Repeat, exactly as written, all of the entries, but not their pictures.

Items from a dataset —
------------------------------------------------------------

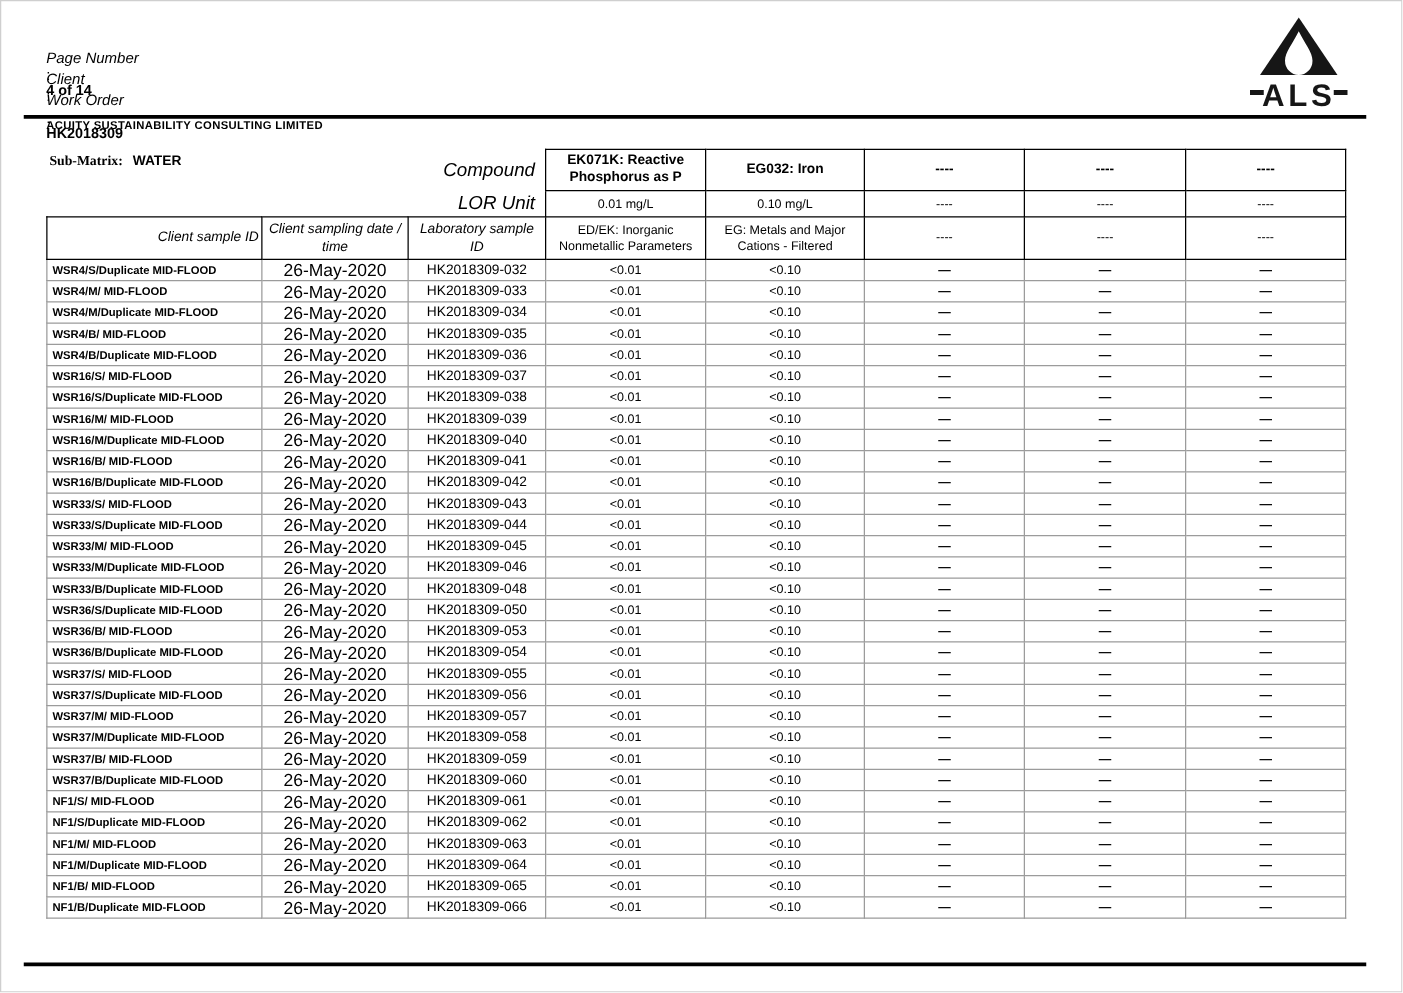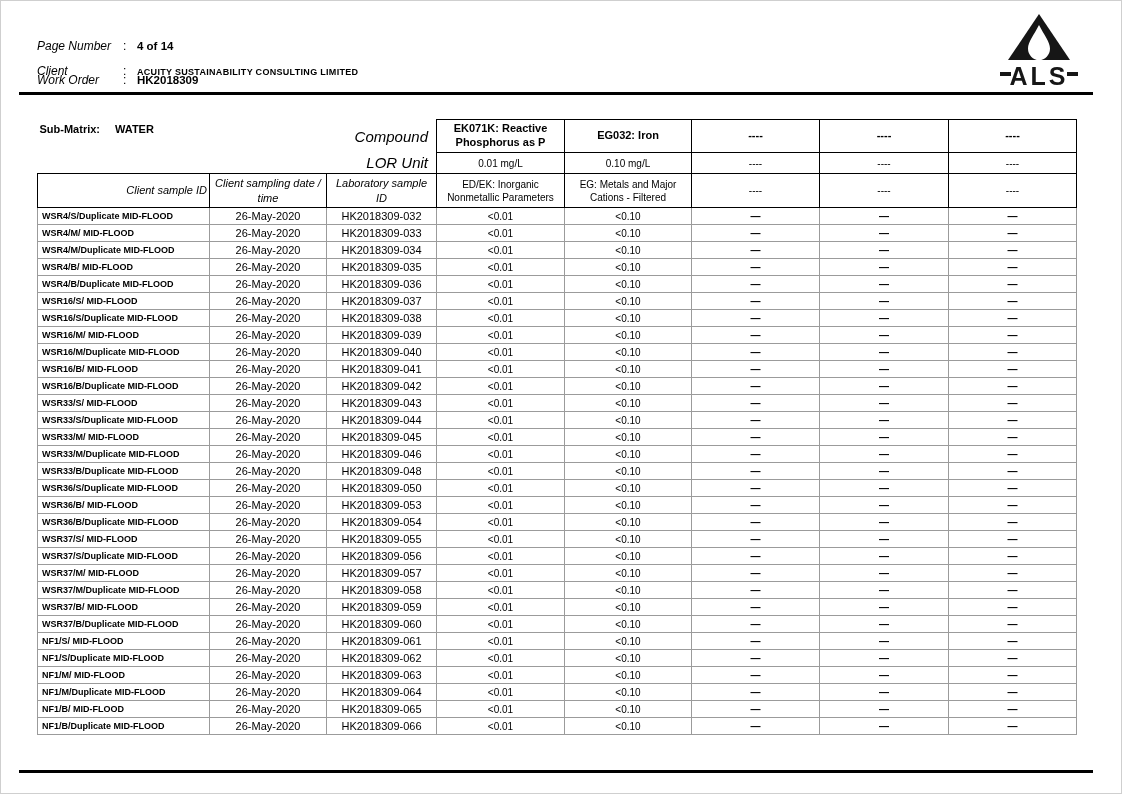--- a/index.html
+++ b/index.html
@@ -9,55 +9,55 @@
     font-family:"Liberation Sans", sans-serif;
     color:#000;
   }
   .page {
     position:relative; width:1122px; height:794px;
     background:#fff; border:1px solid #cfcfcf; overflow:hidden;
   }
 
   
   .report-header { position:absolute; left:36px; top:38px; }
-  .hfield { display:flex; align-items:baseline; height:17px; }
+  .hfield { display:flex; align-items:baseline; height:17px;flex-direction:column; }
   .hlabel { font-style:italic; font-size:12px; width:86px; }
   .hcolon { font-size:12px; width:14px; }
   .hvalue { font-weight:700; font-size:11.5px; }
   .hvalue.small { font-size:9px; letter-spacing:0.3px;margin-top:11px; }
 
   .logo { position:absolute; top:12px; right:42px; width:80px; height:76px; }
 
   .rule { position:absolute; left:18px; width:1074px; background:#000; }
   .top-rule { top:91px; height:3px; }
   .bottom-rule { top:769px; height:3px; }
 
   
   .table-wrap { position:absolute; left:36px; top:118px; width:1039px; }
   table { border-collapse:collapse; table-layout:fixed; width:1039px; }
   td { padding:0 2px; overflow:hidden; }
   td.plain { border:none; }
   td.boxed { border:1px solid #000; }
 
   .compound-row td { height:33px; }
   .submatrix-cell { vertical-align:top; padding-top:3px; font-size:11px; font-weight:700; }
-  .sm-label { margin-right:15px; }
+  .sm-label { margin-right:8px;font-family:Liberation Serif, serif; }
   .rlabel { font-style:italic; font-size:15px; text-align:right; padding-right:8px; vertical-align:middle; }
   .comp { font-weight:700; font-size:11px; text-align:center; vertical-align:middle; line-height:1.25; }
 
   .lor-row td { height:21px; }
   .unit { font-size:10px; text-align:center; vertical-align:middle; }
 
   .head-row td { height:34px; font-size:10px; text-align:center; vertical-align:middle; line-height:1.3; }
   .head-row td.ital { font-style:italic; font-size:11px; }
   .head-row td.hc0 { text-align:right; padding-left:5px; }
 
   .data-row td { height:17px; border:1px solid #9b9b9b; }
   .c-sample { font-weight:700; font-size:9px; padding-left:4px; white-space:nowrap; }
-  .c-date { font-size:11px; text-align:center; }
+  .c-date { font-size:14px; text-align:center; }
   .c-lab  { font-size:11px; text-align:center; }
   .c-val  { font-size:10px; text-align:center; }
   .data-row td:nth-child(n+6) { font-weight:700; }
 </style>
 </head>
 <body>
 
 <div class="page">
 
   <div class="report-header">

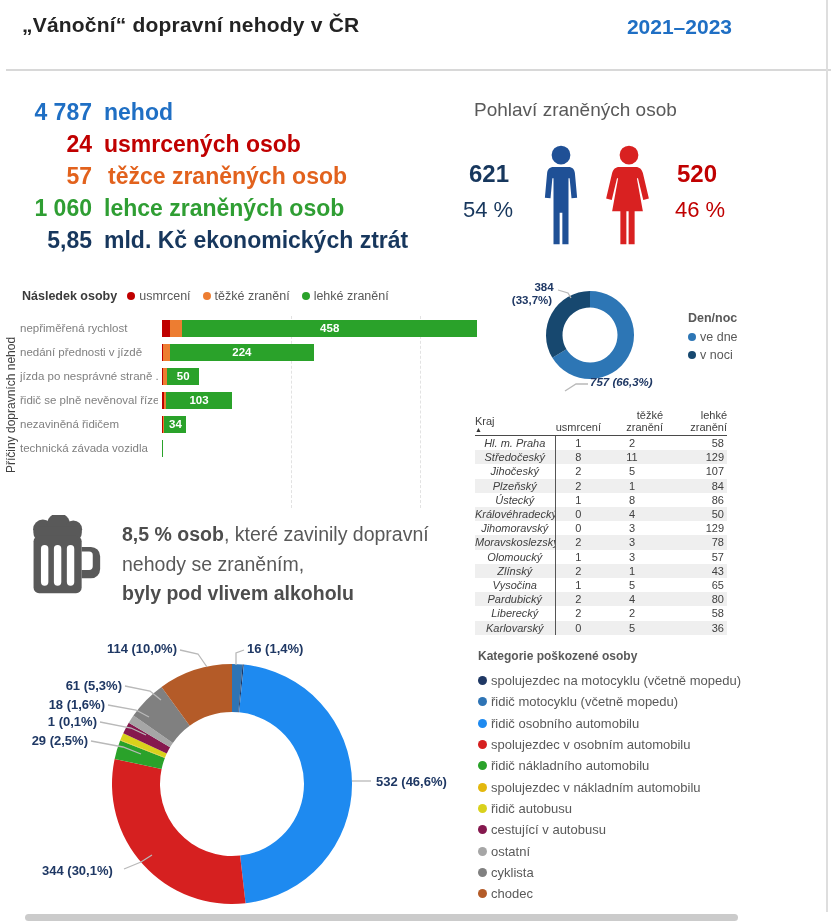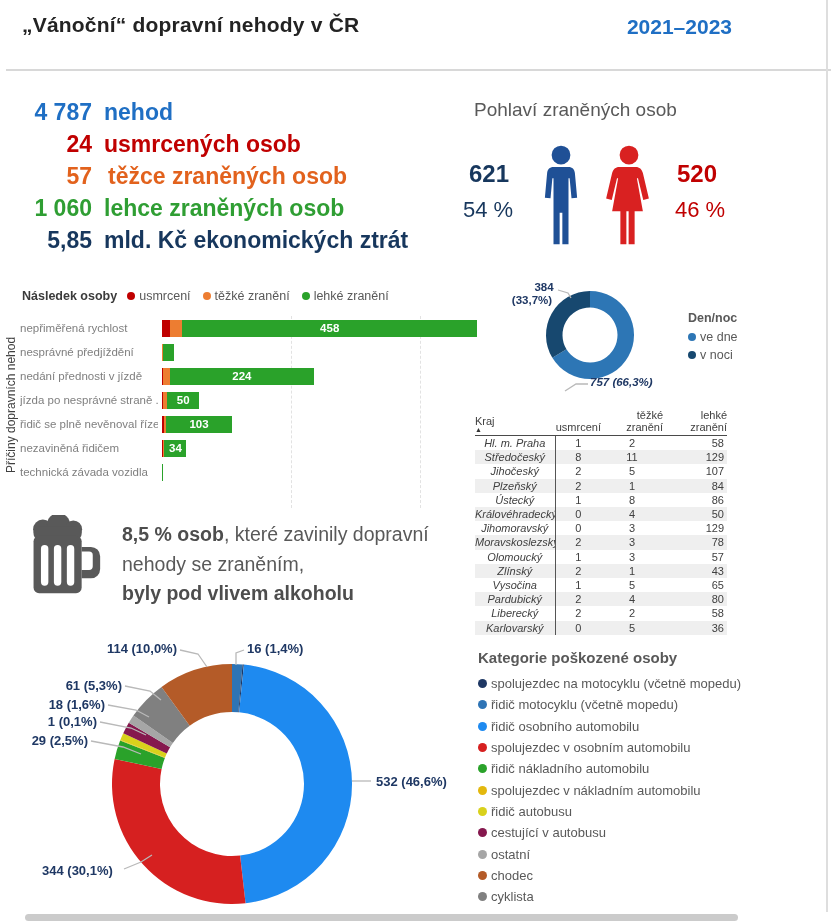--- a/index.html
+++ b/index.html
@@ -68,21 +68,21 @@
   .mug{position:absolute;left:28px;top:515px;}
   .alcohol-text{position:absolute;left:122px;top:520px;width:352px;font-size:19.5px;
     line-height:29.5px;color:#595959;}
   .alcohol-text b{color:#4d4d4d;}
 
   
   .cat-svg{position:absolute;left:102px;top:654px;}
   .leader-svg{position:absolute;left:0;top:630px;pointer-events:none;}
   .cat-call{position:absolute;font-size:13px;font-weight:bold;color:#1f3864;white-space:nowrap;}
   .cat-legend{position:absolute;left:478px;top:649px;font-size:13px;color:#595959;}
-  .cat-legend .lg-title{font-weight:bold;font-size:15px;margin-bottom:7px;color:#595959;}
+  .cat-legend .lg-title{font-weight:bold;font-size:12px;margin-bottom:7px;color:#595959;}
   .cat-legend .lg-item{height:21.3px;margin:0;}
   .cat-legend .lg-dot{width:9px;height:9px;}
 
   .bottom-scrollbar{position:absolute;left:25px;top:914px;width:713px;height:7px;
     background:#cbcbcb;border-radius:4px;}
 </style>
 </head>
 <body>
 
 <div class="page">
@@ -147,27 +147,20 @@
       <div class="gridline" style="left: 400px;"></div>
       <div class="bar-row">
         <div class="bar-cat">nepřiměřená rychlost</div>
         <div class="bar-track">
           <div class="seg" style="width: 7.74px; background: rgb(192, 0, 0);"></div>
           <div class="seg" style="width: 12.255px; background: rgb(237, 125, 49);"></div>
           <div class="seg seg-label" style="width: 295.41px; background: rgb(42, 162, 42);">458</div>
         </div>
       </div>
       <div class="bar-row">
-        <div class="bar-cat">nesprávné předjíždění</div>
-        <div class="bar-track">
-          <div class="seg" style="width: 1.2px; background: rgb(237, 125, 49);"></div>
-          <div class="seg" style="width: 10.32px; background: rgb(42, 162, 42);"></div>
-        </div>
-      </div>
-      <div class="bar-row">
         <div class="bar-cat">nedání přednosti v jízdě</div>
         <div class="bar-track">
           <div class="seg" style="width: 1.2px; background: rgb(192, 0, 0);"></div>
           <div class="seg" style="width: 6.45px; background: rgb(237, 125, 49);"></div>
           <div class="seg seg-label" style="width: 144.48px; background: rgb(42, 162, 42);">224</div>
         </div>
       </div>
       <div class="bar-row">
         <div class="bar-cat">jízda po nesprávné straně ...</div>
         <div class="bar-track">
@@ -418,24 +411,24 @@
         </span>
         <span class="lg-item" style="display: flex; align-items: center;">
           <span class="lg-dot" style="background: rgb(133, 24, 78);"></span>
           <span>cestující v autobusu</span>
         </span>
         <span class="lg-item" style="display: flex; align-items: center;">
           <span class="lg-dot" style="background: rgb(166, 166, 166);"></span>
           <span>ostatní</span>
         </span>
         <span class="lg-item" style="display: flex; align-items: center;">
+          <span class="lg-dot" style="background: rgb(128, 128, 128);"></span>
+          <span>cyklista</span>
+        </span>
+        <span class="lg-item" style="display: flex; align-items: center;">
           <span class="lg-dot" style="background: rgb(180, 91, 40);"></span>
           <span>chodec</span>
         </span>
-        <span class="lg-item" style="display: flex; align-items: center;">
-          <span class="lg-dot" style="background: rgb(128, 128, 128);"></span>
-          <span>cyklista</span>
-        </span>
       </div>
   </div>
 
   <div class="bottom-scrollbar"></div>
 </div>
 
 </body></html>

------------------------------------------------------------

Output for this task —
--- a/index.html
+++ b/index.html
@@ -9,55 +9,55 @@
     font-family:"Liberation Sans", sans-serif;
     color:#000;
   }
   .page {
     position:relative; width:1122px; height:794px;
     background:#fff; border:1px solid #cfcfcf; overflow:hidden;
   }
 
   
   .report-header { position:absolute; left:36px; top:38px; }
-  .hfield { display:flex; align-items:baseline; height:17px; }
+  .hfield { display:flex; align-items:baseline; height:17px;flex-direction:column; }
   .hlabel { font-style:italic; font-size:12px; width:86px; }
   .hcolon { font-size:12px; width:14px; }
   .hvalue { font-weight:700; font-size:11.5px; }
   .hvalue.small { font-size:9px; letter-spacing:0.3px;margin-top:11px; }
 
   .logo { position:absolute; top:12px; right:42px; width:80px; height:76px; }
 
   .rule { position:absolute; left:18px; width:1074px; background:#000; }
   .top-rule { top:91px; height:3px; }
   .bottom-rule { top:769px; height:3px; }
 
   
   .table-wrap { position:absolute; left:36px; top:118px; width:1039px; }
   table { border-collapse:collapse; table-layout:fixed; width:1039px; }
   td { padding:0 2px; overflow:hidden; }
   td.plain { border:none; }
   td.boxed { border:1px solid #000; }
 
   .compound-row td { height:33px; }
   .submatrix-cell { vertical-align:top; padding-top:3px; font-size:11px; font-weight:700; }
-  .sm-label { margin-right:15px; }
+  .sm-label { margin-right:8px;font-family:Liberation Serif, serif; }
   .rlabel { font-style:italic; font-size:15px; text-align:right; padding-right:8px; vertical-align:middle; }
   .comp { font-weight:700; font-size:11px; text-align:center; vertical-align:middle; line-height:1.25; }
 
   .lor-row td { height:21px; }
   .unit { font-size:10px; text-align:center; vertical-align:middle; }
 
   .head-row td { height:34px; font-size:10px; text-align:center; vertical-align:middle; line-height:1.3; }
   .head-row td.ital { font-style:italic; font-size:11px; }
   .head-row td.hc0 { text-align:right; padding-left:5px; }
 
   .data-row td { height:17px; border:1px solid #9b9b9b; }
   .c-sample { font-weight:700; font-size:9px; padding-left:4px; white-space:nowrap; }
-  .c-date { font-size:11px; text-align:center; }
+  .c-date { font-size:14px; text-align:center; }
   .c-lab  { font-size:11px; text-align:center; }
   .c-val  { font-size:10px; text-align:center; }
   .data-row td:nth-child(n+6) { font-weight:700; }
 </style>
 </head>
 <body>
 
 <div class="page">
 
   <div class="report-header">

--- a/index.html
+++ b/index.html
@@ -68,21 +68,21 @@
   .mug{position:absolute;left:28px;top:515px;}
   .alcohol-text{position:absolute;left:122px;top:520px;width:352px;font-size:19.5px;
     line-height:29.5px;color:#595959;}
   .alcohol-text b{color:#4d4d4d;}
 
   
   .cat-svg{position:absolute;left:102px;top:654px;}
   .leader-svg{position:absolute;left:0;top:630px;pointer-events:none;}
   .cat-call{position:absolute;font-size:13px;font-weight:bold;color:#1f3864;white-space:nowrap;}
   .cat-legend{position:absolute;left:478px;top:649px;font-size:13px;color:#595959;}
-  .cat-legend .lg-title{font-weight:bold;font-size:15px;margin-bottom:7px;color:#595959;}
+  .cat-legend .lg-title{font-weight:bold;font-size:12px;margin-bottom:7px;color:#595959;}
   .cat-legend .lg-item{height:21.3px;margin:0;}
   .cat-legend .lg-dot{width:9px;height:9px;}
 
   .bottom-scrollbar{position:absolute;left:25px;top:914px;width:713px;height:7px;
     background:#cbcbcb;border-radius:4px;}
 </style>
 </head>
 <body>
 
 <div class="page">
@@ -147,27 +147,20 @@
       <div class="gridline" style="left: 400px;"></div>
       <div class="bar-row">
         <div class="bar-cat">nepřiměřená rychlost</div>
         <div class="bar-track">
           <div class="seg" style="width: 7.74px; background: rgb(192, 0, 0);"></div>
           <div class="seg" style="width: 12.255px; background: rgb(237, 125, 49);"></div>
           <div class="seg seg-label" style="width: 295.41px; background: rgb(42, 162, 42);">458</div>
         </div>
       </div>
       <div class="bar-row">
-        <div class="bar-cat">nesprávné předjíždění</div>
-        <div class="bar-track">
-          <div class="seg" style="width: 1.2px; background: rgb(237, 125, 49);"></div>
-          <div class="seg" style="width: 10.32px; background: rgb(42, 162, 42);"></div>
-        </div>
-      </div>
-      <div class="bar-row">
         <div class="bar-cat">nedání přednosti v jízdě</div>
         <div class="bar-track">
           <div class="seg" style="width: 1.2px; background: rgb(192, 0, 0);"></div>
           <div class="seg" style="width: 6.45px; background: rgb(237, 125, 49);"></div>
           <div class="seg seg-label" style="width: 144.48px; background: rgb(42, 162, 42);">224</div>
         </div>
       </div>
       <div class="bar-row">
         <div class="bar-cat">jízda po nesprávné straně ...</div>
         <div class="bar-track">
@@ -418,24 +411,24 @@
         </span>
         <span class="lg-item" style="display: flex; align-items: center;">
           <span class="lg-dot" style="background: rgb(133, 24, 78);"></span>
           <span>cestující v autobusu</span>
         </span>
         <span class="lg-item" style="display: flex; align-items: center;">
           <span class="lg-dot" style="background: rgb(166, 166, 166);"></span>
           <span>ostatní</span>
         </span>
         <span class="lg-item" style="display: flex; align-items: center;">
+          <span class="lg-dot" style="background: rgb(128, 128, 128);"></span>
+          <span>cyklista</span>
+        </span>
+        <span class="lg-item" style="display: flex; align-items: center;">
           <span class="lg-dot" style="background: rgb(180, 91, 40);"></span>
           <span>chodec</span>
         </span>
-        <span class="lg-item" style="display: flex; align-items: center;">
-          <span class="lg-dot" style="background: rgb(128, 128, 128);"></span>
-          <span>cyklista</span>
-        </span>
       </div>
   </div>
 
   <div class="bottom-scrollbar"></div>
 </div>
 
 </body></html>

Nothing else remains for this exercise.